Our work opens up interesting perspectives for further studies on strong-field electron dynamics in two-dimensional and extended systems, especially involving isolated defects. Further work may address the possibility of monitoring electron-impurity scattering using HHG, more complex defects such as bi-vacancies, and a practical scheme for imaging buried defects in solids.

Methods

Geometry relaxation

Geometry optimisation was performed using the DFT code Quantum ESPRESSO.^73,74 Both the atomic coordinate and the lattice constant relaxation were allowed. Forces were optimised to be below 10⁻³ eV/Å. We used an energy cutoff of 150 Ry, and a k-point grid of 10 × 10 × 1k-points. We used a vacuum region of more than 20 Å to isolate the monolayer from its periodic copies. The relaxed lattice constants of 12.60 and 12.57 Å for V_B, and 12.48 Å for V_N were obtained while for pristine h-BN, it was found to be 12.56 Å. The structure of h-BN with a boron vacancy was relaxed by lowering the local threefold symmetry.⁵⁴ The lowering of the symmetry with the boron vacancy is attributed to the Jahn-Teller distortion, which is found to be independent of the defect concentration.^54,65,69

TDDFT simulations

By propagating the Kohn-Sham equations within TDDFT, the evolution of the time-dependent current is computed by using the Octopus package.^75,76 TDDFT within generalised gradient approximation (GGA) with exchange and correlations of Perdew-Burke-Ernzerhof (PBE)⁷⁷ is used for all the simulations presented here. The adiabatic approximation is used for all the time-dependent simulations. We used norm-conserving pseudopotentials. The real-space cell was sampled with a grid spacing of 0.18 Å, and a 6 × 6 k-points grid was used to sample the 2D Brillouin zone. The semi-periodic boundary conditions are employed. A simulation box of 74.08 Å along the nonperiodic dimension, which includes 21.17 Å of absorbing regions on each side of the monolayer, is used. The absorbing boundaries are treated using the complex absorbing potential method and the cap height h is taken as h = −1 atomic units (a.u.) to avoid the reflection error in the spectral region of interest.⁷⁸

Effective single-particle band-structure or spectral function for the vacancy structures is visualised by unfolding the band-structure of 5 × 5 supercell with 50 atoms.^79,80,81 The spin-polarised calculations are used to address the spin-polarised vacancies.

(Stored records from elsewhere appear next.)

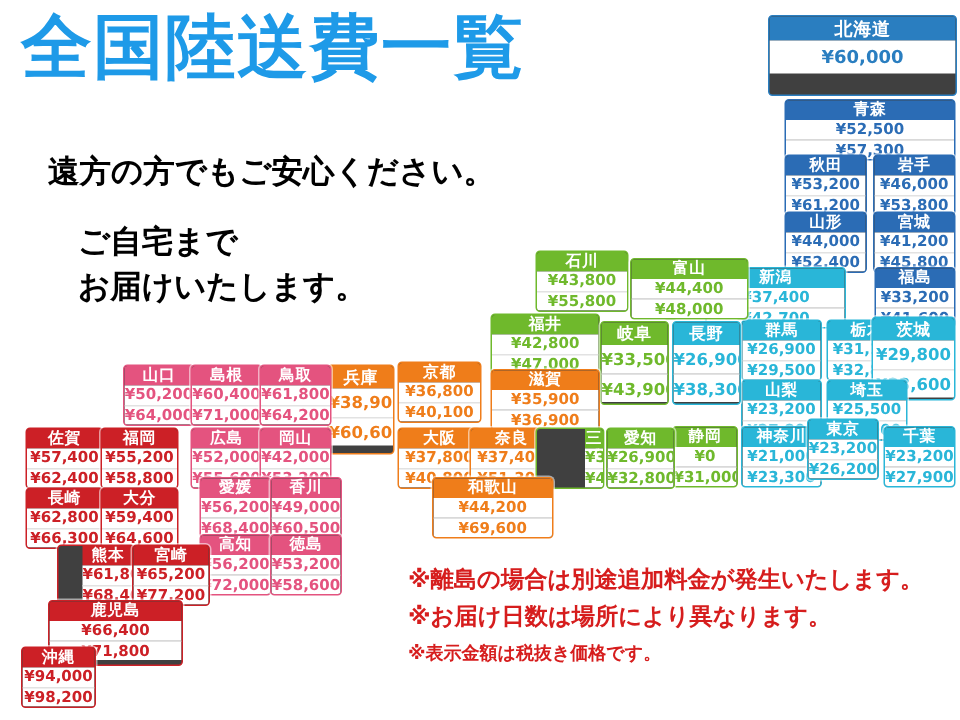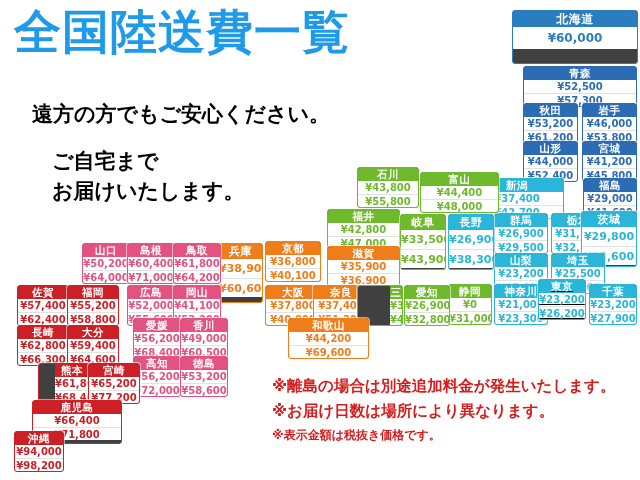--- a/index.html
+++ b/index.html
@@ -107,7 +107,7 @@
       </div>
       <div class="card" style="--c: #2b6cb5; left: 583px; top: 178px; width: 54px; height: 41px;">
         <div class="hd">福島</div>
-        <div class="v">¥29,000</div>
+        <div class="v">¥33,200</div>
         <div class="v">¥41,600</div>
       </div>
       <div class="card" style="--c: #29b6d8; left: 494px; top: 213px; width: 54px; height: 41px;">

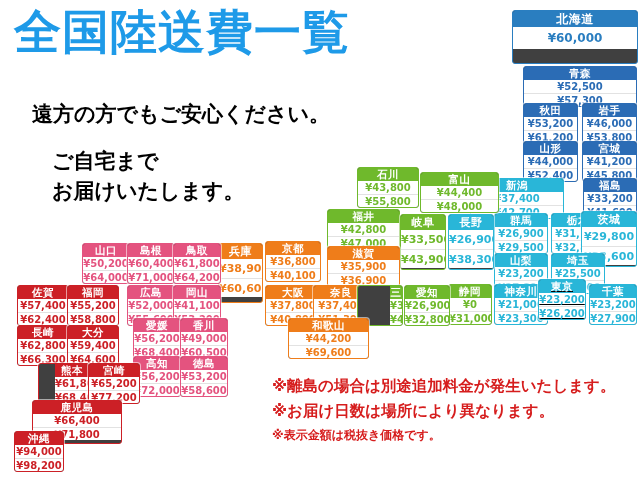--- a/index.html
+++ b/index.html
@@ -140,7 +140,7 @@
         <div class="v">¥21,000</div>
         <div class="v">¥23,300</div>
       </div>
-      <div class="card" style="--c: #29b6d8; left: 538px; top: 279px; width: 48px; height: 41px; text-decoration: underline;">
+      <div class="card" style="--c: #29b6d8; left: 538px; top: 279px; width: 48px; height: 41px;">
         <div class="hd">東京</div>
         <div class="v">¥23,200</div>
         <div class="v">¥26,200</div>

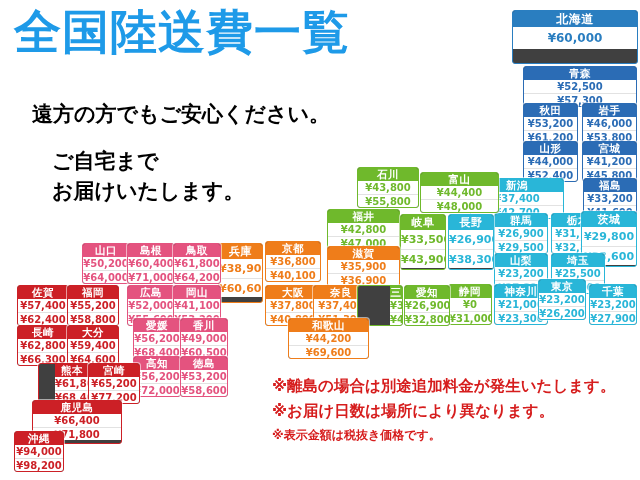--- a/index.html
+++ b/index.html
@@ -242,7 +242,7 @@
       </div>
       <div class="card" style="--c: #e4537f; left: 173px; top: 285px; width: 48px; height: 41px;">
         <div class="hd">岡山</div>
-        <div class="v">¥41,100</div>
+        <div class="v">¥42,000</div>
         <div class="v">¥53,200</div>
       </div>
       <div class="card" style="--c: #e4537f; left: 133px; top: 318px; width: 48px; height: 41px;">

The Fourier-transform of the total spin-polarised time-dependent electronic current j_σ(r, t) is used to simulate the HHG spectrum as

$${\rm{HHG}}(\omega )={\left|{\mathcal{FT}}\left[\sum _{\sigma =\uparrow ,\downarrow }\frac{\partial }{\partial t}\left(\int {d}{\bf{r}}\,{{\bf{j}}}_{\sigma }({\bf{r}},t)\right)\right]\right|}^{2},$$

(2)

where \({\mathcal{FT}}\) and σ stand for the Fourier-transform and the spin-index, respectively.

The total number of excited electrons is obtained by projecting the time-evolved wavefunctions (\(\left|{\psi }_{n}(t)\right\rangle\)) on the basis of the ground-state wavefunctions (\(\left|{\psi }_{n^{\prime} }^{{\rm{GS}}}\right\rangle\))

$${N}_{{\rm{ex}}}(t)={N}_{{\mathrm{e}}}-\frac{1}{{N}_{{\bf{k}}}}\sum _{n,n^{\prime} }^{{\rm{occ.}}}\sum _{{\bf{k}}}^{{\rm{BZ}}}| \langle {\psi }_{n,{\bf{k}}}(t)| {\psi }_{n^{\prime} ,{\bf{k}}}^{{\rm{GS}}}\rangle {| }^{2},$$

(3)

where N_e is the total number of electrons in the system and N_k is the total number of k-points used to sample the BZ. The sum over the band indices n and \(n^{\prime}\) run over all occupied states.